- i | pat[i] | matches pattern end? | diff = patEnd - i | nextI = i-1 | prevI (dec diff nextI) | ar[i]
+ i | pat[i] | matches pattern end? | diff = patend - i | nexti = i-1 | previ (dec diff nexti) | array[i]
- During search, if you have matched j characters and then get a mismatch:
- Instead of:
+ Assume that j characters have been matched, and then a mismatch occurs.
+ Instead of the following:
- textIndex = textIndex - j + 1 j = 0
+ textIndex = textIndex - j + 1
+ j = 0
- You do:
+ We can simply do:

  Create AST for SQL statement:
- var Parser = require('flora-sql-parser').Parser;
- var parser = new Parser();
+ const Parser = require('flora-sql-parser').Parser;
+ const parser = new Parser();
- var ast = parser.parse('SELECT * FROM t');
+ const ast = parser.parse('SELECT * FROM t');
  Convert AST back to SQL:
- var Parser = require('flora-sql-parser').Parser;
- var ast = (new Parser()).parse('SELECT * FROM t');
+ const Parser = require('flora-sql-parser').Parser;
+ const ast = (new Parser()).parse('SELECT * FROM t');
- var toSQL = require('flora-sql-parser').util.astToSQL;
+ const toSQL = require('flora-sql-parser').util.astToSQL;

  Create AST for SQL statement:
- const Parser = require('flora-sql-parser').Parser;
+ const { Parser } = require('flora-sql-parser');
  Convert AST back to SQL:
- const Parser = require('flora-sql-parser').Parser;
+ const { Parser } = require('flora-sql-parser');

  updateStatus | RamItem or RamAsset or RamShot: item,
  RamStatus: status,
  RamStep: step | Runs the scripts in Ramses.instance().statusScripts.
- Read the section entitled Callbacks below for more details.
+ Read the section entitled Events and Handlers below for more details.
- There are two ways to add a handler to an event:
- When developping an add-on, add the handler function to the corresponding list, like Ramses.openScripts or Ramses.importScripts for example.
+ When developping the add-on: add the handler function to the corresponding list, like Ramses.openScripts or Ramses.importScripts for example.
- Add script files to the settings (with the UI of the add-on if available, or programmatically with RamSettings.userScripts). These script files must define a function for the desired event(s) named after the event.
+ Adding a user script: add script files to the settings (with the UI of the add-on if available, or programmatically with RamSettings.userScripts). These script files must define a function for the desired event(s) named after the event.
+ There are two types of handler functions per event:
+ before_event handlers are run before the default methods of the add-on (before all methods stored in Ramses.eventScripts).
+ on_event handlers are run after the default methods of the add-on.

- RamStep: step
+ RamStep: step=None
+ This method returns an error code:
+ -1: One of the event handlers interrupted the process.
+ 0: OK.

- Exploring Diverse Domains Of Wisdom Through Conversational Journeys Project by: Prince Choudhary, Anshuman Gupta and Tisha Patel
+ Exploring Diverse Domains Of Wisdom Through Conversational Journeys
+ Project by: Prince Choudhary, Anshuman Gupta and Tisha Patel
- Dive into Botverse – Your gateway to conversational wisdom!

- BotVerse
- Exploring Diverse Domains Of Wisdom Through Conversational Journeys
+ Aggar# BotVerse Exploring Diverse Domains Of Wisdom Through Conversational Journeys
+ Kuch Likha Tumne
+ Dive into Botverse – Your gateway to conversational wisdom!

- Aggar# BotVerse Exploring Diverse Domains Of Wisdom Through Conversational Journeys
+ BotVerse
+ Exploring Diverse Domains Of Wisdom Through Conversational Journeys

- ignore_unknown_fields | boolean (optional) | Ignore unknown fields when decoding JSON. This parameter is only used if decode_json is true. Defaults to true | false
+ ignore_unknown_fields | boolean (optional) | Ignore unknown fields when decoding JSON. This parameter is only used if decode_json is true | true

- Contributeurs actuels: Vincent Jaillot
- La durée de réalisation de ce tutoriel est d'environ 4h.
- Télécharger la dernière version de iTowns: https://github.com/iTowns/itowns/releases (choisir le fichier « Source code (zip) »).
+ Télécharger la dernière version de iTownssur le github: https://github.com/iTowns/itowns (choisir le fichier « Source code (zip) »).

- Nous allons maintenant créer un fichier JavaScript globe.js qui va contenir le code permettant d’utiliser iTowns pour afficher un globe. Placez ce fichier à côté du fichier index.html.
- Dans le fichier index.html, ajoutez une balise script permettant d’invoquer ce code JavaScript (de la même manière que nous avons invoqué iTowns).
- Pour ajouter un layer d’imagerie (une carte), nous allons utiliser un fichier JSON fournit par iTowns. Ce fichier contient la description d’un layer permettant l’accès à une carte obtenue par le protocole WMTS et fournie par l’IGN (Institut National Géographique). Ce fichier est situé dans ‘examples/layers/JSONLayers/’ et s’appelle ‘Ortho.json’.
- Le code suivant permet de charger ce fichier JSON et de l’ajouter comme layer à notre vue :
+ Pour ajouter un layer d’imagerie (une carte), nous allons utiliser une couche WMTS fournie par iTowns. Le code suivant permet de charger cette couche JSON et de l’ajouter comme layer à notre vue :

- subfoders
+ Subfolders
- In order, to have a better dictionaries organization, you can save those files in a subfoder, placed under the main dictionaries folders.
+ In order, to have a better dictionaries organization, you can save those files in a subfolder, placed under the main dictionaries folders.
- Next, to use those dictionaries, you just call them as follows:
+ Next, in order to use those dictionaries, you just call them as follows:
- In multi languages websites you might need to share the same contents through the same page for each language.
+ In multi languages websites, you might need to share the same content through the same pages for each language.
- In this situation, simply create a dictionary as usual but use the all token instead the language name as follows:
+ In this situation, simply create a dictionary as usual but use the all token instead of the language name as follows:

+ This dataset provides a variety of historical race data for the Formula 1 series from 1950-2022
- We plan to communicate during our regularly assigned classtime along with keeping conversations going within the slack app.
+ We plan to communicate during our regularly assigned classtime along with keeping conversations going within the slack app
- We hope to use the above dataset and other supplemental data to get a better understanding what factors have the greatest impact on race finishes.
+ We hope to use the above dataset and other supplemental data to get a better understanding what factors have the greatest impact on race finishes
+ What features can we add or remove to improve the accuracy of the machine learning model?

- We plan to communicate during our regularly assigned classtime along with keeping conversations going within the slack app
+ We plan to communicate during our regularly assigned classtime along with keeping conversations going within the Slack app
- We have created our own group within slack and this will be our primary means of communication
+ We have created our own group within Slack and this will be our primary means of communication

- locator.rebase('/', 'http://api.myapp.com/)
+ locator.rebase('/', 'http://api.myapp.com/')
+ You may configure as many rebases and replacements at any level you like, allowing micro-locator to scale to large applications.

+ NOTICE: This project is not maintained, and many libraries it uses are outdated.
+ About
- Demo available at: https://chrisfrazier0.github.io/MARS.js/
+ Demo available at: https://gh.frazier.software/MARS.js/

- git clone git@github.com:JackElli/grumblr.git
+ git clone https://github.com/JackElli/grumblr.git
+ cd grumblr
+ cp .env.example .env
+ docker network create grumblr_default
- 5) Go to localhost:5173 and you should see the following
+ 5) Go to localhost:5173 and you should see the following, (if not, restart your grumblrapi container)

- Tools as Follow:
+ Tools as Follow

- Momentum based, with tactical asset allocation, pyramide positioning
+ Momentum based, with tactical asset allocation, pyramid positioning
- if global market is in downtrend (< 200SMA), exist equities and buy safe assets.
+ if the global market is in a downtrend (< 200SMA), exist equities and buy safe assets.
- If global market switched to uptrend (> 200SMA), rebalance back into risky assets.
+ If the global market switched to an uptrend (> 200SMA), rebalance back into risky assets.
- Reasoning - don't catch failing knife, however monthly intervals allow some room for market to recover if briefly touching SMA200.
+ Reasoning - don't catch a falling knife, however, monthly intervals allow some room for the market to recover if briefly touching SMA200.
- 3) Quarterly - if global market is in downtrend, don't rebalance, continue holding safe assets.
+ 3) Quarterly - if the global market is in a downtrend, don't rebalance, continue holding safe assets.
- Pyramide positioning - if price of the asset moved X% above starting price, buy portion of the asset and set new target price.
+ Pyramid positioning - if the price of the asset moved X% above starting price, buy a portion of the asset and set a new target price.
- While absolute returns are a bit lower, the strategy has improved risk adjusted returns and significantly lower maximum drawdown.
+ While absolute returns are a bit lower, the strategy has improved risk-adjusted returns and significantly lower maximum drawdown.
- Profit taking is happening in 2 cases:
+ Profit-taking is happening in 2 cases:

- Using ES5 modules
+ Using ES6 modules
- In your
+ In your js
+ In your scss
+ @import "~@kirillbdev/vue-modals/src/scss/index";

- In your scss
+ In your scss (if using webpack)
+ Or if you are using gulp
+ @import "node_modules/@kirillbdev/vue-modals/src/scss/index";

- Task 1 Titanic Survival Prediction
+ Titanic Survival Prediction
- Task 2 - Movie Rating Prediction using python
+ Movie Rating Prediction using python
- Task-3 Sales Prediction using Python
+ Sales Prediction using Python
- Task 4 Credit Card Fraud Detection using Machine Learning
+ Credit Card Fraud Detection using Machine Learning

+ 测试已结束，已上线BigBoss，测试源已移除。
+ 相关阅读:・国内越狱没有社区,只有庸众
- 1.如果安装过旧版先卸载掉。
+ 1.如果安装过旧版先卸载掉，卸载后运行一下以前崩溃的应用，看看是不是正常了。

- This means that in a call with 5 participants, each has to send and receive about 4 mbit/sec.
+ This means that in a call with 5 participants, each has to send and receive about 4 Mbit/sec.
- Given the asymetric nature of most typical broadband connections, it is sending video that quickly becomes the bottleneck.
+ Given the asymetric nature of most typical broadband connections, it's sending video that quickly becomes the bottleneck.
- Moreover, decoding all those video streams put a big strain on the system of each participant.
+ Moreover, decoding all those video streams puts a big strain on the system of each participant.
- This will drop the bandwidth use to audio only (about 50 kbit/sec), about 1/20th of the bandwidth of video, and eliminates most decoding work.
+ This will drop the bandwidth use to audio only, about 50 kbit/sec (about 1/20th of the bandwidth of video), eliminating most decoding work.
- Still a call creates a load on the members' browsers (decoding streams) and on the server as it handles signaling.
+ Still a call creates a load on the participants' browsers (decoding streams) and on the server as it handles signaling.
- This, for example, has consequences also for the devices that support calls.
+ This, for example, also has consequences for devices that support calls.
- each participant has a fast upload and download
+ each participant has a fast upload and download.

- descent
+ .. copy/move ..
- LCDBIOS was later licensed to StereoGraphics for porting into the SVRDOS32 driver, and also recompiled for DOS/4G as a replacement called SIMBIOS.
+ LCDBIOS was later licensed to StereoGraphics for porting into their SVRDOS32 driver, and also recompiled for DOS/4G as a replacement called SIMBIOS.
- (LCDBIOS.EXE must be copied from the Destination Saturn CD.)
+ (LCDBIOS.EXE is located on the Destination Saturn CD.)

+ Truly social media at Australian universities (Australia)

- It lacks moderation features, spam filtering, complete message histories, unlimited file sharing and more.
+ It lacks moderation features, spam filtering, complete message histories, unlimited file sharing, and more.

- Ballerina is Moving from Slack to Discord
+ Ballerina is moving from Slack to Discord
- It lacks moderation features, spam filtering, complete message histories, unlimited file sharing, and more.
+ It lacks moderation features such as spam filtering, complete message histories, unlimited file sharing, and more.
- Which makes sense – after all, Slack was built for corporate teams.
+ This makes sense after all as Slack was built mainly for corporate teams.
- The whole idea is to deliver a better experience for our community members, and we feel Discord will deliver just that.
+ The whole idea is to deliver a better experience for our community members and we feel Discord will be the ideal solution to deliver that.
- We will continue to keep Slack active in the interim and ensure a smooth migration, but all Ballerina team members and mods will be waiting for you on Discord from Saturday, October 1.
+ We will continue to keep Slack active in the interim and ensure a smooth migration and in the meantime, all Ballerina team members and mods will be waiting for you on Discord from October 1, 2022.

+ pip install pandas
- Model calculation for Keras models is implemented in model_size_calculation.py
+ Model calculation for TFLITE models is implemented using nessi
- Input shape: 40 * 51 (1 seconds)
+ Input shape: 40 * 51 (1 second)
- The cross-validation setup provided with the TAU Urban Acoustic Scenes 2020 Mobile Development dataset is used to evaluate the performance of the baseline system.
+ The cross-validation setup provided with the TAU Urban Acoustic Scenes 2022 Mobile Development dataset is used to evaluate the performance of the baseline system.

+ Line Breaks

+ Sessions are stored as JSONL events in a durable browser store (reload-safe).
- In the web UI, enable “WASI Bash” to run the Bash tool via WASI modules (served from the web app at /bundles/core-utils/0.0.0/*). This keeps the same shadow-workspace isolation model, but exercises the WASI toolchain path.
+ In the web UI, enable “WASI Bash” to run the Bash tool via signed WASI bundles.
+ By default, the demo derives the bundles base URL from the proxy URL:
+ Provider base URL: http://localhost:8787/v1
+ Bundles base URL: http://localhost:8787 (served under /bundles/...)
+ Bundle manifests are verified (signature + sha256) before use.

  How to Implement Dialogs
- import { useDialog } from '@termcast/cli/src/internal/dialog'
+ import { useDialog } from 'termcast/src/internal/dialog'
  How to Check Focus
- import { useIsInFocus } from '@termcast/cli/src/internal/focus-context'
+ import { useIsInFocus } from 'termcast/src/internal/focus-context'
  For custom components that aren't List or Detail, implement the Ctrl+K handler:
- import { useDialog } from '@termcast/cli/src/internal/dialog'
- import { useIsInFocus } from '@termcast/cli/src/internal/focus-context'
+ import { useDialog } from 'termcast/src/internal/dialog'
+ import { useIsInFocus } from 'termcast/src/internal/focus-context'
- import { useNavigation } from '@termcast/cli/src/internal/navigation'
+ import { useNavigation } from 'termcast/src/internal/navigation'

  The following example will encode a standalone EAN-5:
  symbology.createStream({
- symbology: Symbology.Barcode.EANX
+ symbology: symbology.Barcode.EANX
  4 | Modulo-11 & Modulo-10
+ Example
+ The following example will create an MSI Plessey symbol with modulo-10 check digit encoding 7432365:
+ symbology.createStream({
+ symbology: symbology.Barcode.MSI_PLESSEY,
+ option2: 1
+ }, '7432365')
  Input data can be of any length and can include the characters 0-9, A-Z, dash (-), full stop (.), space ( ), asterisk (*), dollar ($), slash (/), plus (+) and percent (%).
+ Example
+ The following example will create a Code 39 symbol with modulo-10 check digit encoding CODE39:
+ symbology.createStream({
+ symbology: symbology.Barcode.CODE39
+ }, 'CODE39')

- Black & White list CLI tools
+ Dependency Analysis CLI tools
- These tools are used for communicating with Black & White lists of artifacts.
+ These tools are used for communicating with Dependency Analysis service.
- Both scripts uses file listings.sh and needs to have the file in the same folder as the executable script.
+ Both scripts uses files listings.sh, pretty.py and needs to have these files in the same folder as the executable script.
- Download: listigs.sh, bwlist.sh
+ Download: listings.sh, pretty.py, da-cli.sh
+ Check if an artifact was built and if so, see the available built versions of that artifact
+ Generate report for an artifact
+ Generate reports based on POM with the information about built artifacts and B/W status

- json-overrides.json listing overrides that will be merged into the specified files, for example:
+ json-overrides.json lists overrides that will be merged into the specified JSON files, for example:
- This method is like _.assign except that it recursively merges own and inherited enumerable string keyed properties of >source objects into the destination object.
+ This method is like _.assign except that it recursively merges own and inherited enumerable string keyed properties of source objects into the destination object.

########################################

Work task ▸ Return nothing but the lines from the start of the listing above through the line containing "- There are", exactly as given.

Output for this task ▸
- i | pat[i] | matches pattern end? | diff = patEnd - i | nextI = i-1 | prevI (dec diff nextI) | ar[i]
+ i | pat[i] | matches pattern end? | diff = patend - i | nexti = i-1 | previ (dec diff nexti) | array[i]
- During search, if you have matched j characters and then get a mismatch:
- Instead of:
+ Assume that j characters have been matched, and then a mismatch occurs.
+ Instead of the following:
- textIndex = textIndex - j + 1 j = 0
+ textIndex = textIndex - j + 1
+ j = 0
- You do:
+ We can simply do:

  Create AST for SQL statement:
- var Parser = require('flora-sql-parser').Parser;
- var parser = new Parser();
+ const Parser = require('flora-sql-parser').Parser;
+ const parser = new Parser();
- var ast = parser.parse('SELECT * FROM t');
+ const ast = parser.parse('SELECT * FROM t');
  Convert AST back to SQL:
- var Parser = require('flora-sql-parser').Parser;
- var ast = (new Parser()).parse('SELECT * FROM t');
+ const Parser = require('flora-sql-parser').Parser;
+ const ast = (new Parser()).parse('SELECT * FROM t');
- var toSQL = require('flora-sql-parser').util.astToSQL;
+ const toSQL = require('flora-sql-parser').util.astToSQL;

  Create AST for SQL statement:
- const Parser = require('flora-sql-parser').Parser;
+ const { Parser } = require('flora-sql-parser');
  Convert AST back to SQL:
- const Parser = require('flora-sql-parser').Parser;
+ const { Parser } = require('flora-sql-parser');

  updateStatus | RamItem or RamAsset or RamShot: item,
  RamStatus: status,
  RamStep: step | Runs the scripts in Ramses.instance().statusScripts.
- Read the section entitled Callbacks below for more details.
+ Read the section entitled Events and Handlers below for more details.
- There are two ways to add a handler to an event:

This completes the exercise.